*** Block opens ***
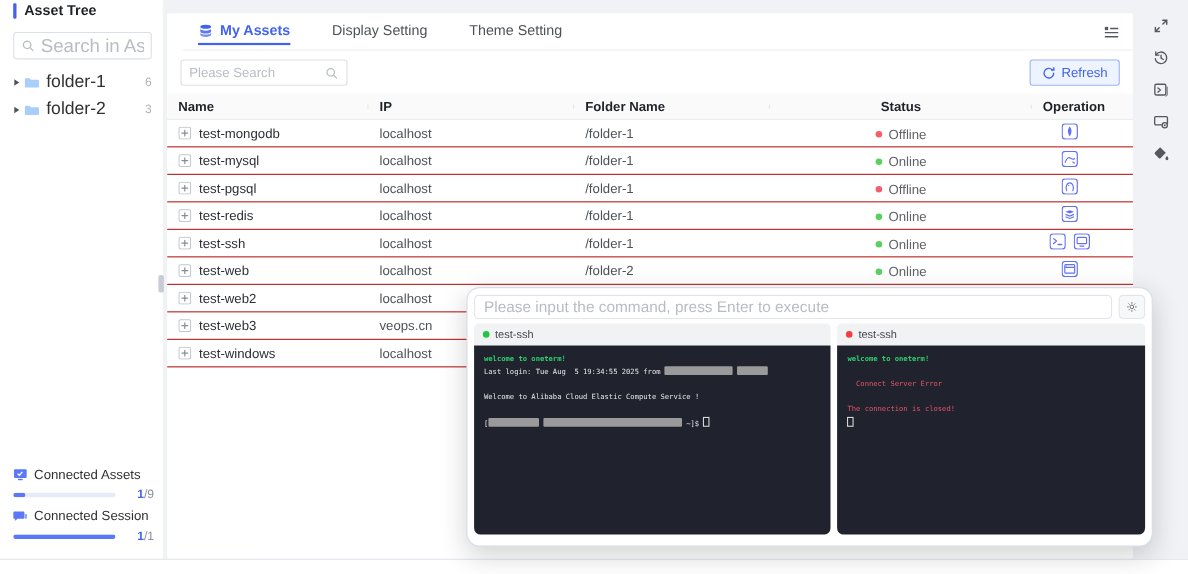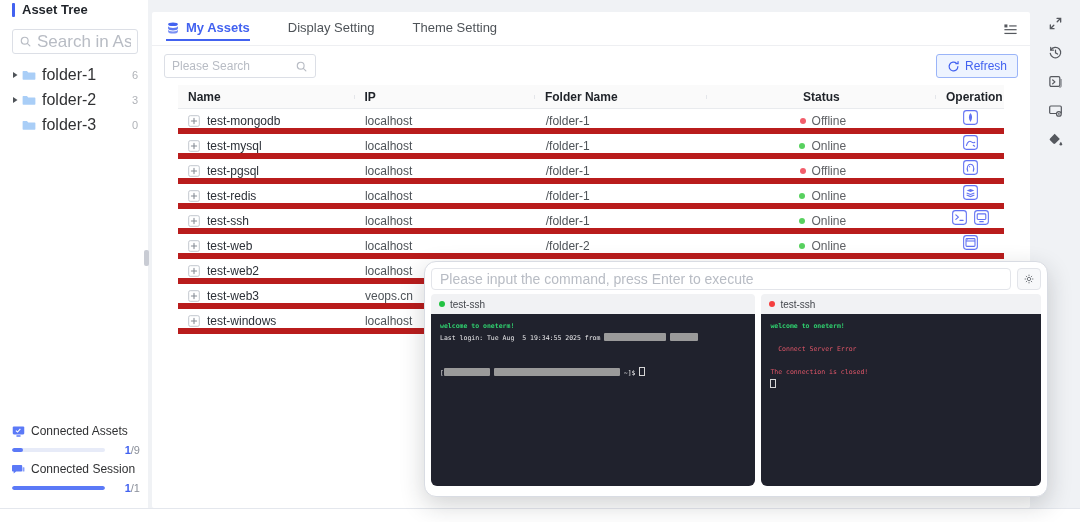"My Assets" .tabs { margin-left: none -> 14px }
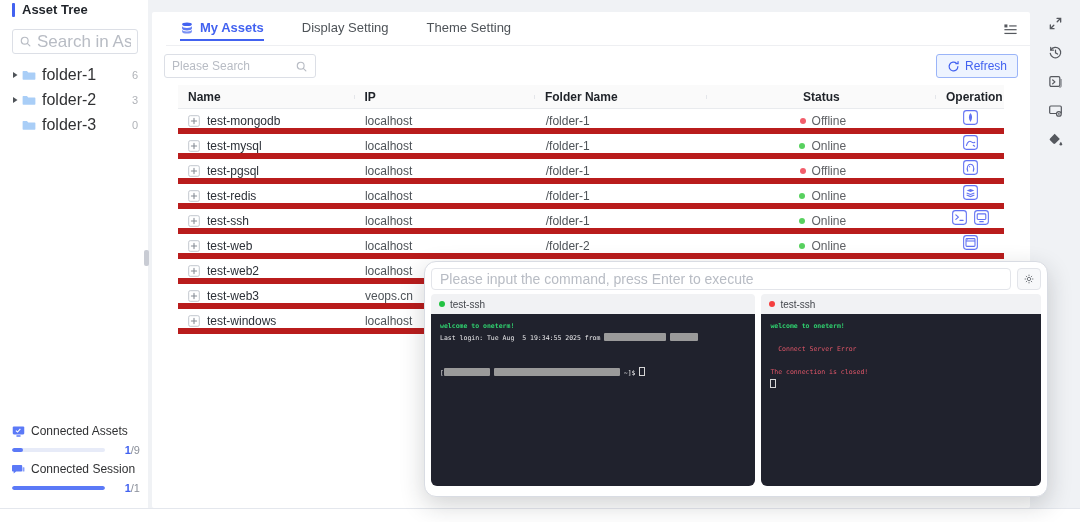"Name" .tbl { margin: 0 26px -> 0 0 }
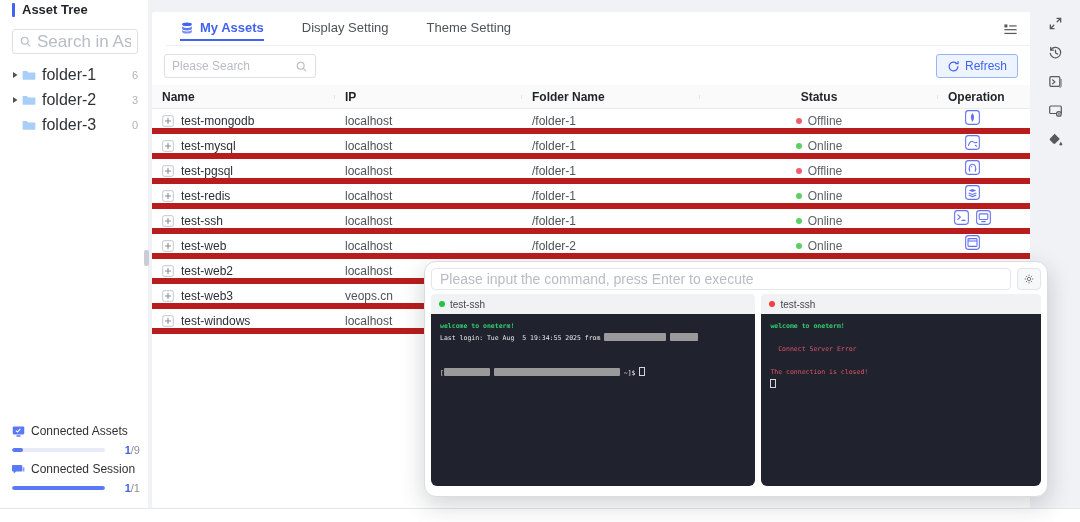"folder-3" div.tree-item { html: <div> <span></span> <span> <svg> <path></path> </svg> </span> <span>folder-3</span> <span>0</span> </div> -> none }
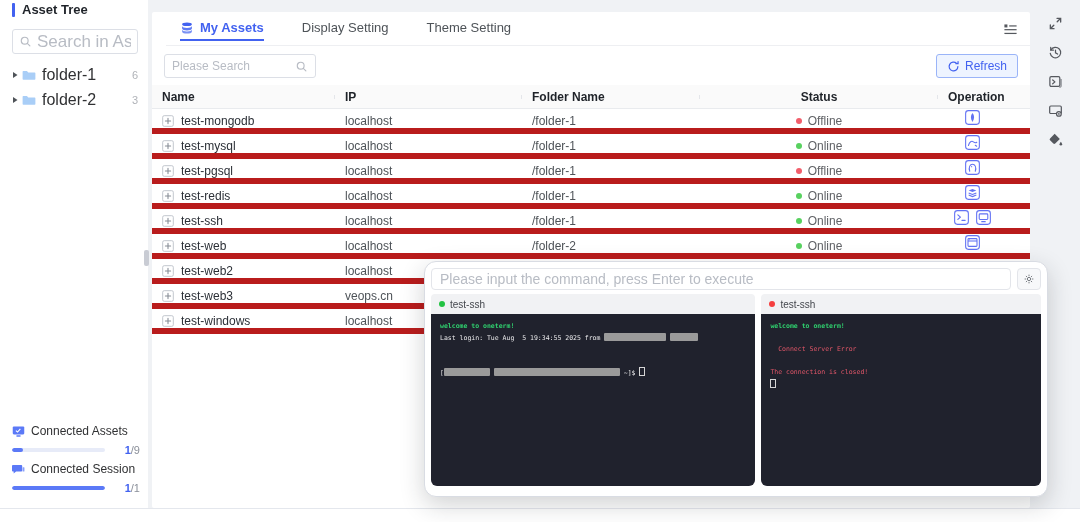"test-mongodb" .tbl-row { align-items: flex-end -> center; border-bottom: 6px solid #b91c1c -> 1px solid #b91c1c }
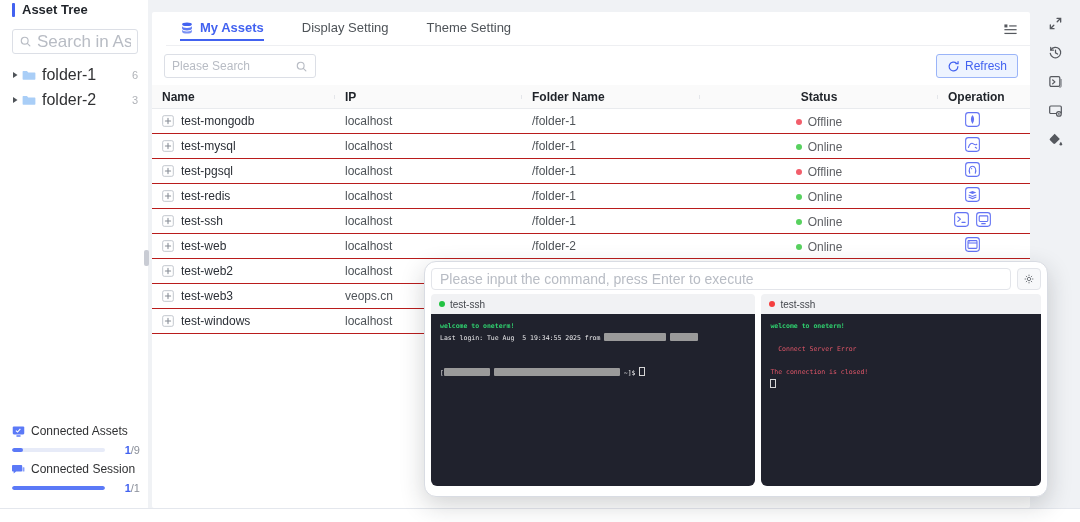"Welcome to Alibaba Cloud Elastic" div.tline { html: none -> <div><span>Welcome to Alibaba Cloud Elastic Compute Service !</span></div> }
*** Block closes ***
__Work item__. Each line from the start of the entries through the line with "html: <div> <span></span>" is to be restated exactly, and the pictures are to be skipped.

__Completed exercise__.
"My Assets" .tabs { margin-left: none -> 14px }
"Name" .tbl { margin: 0 26px -> 0 0 }
"folder-3" div.tree-item { html: <div> <span></span> <span> <svg> <path></path> </svg> </span> <span>folder-3</span> <span>0</span> </div> -> none }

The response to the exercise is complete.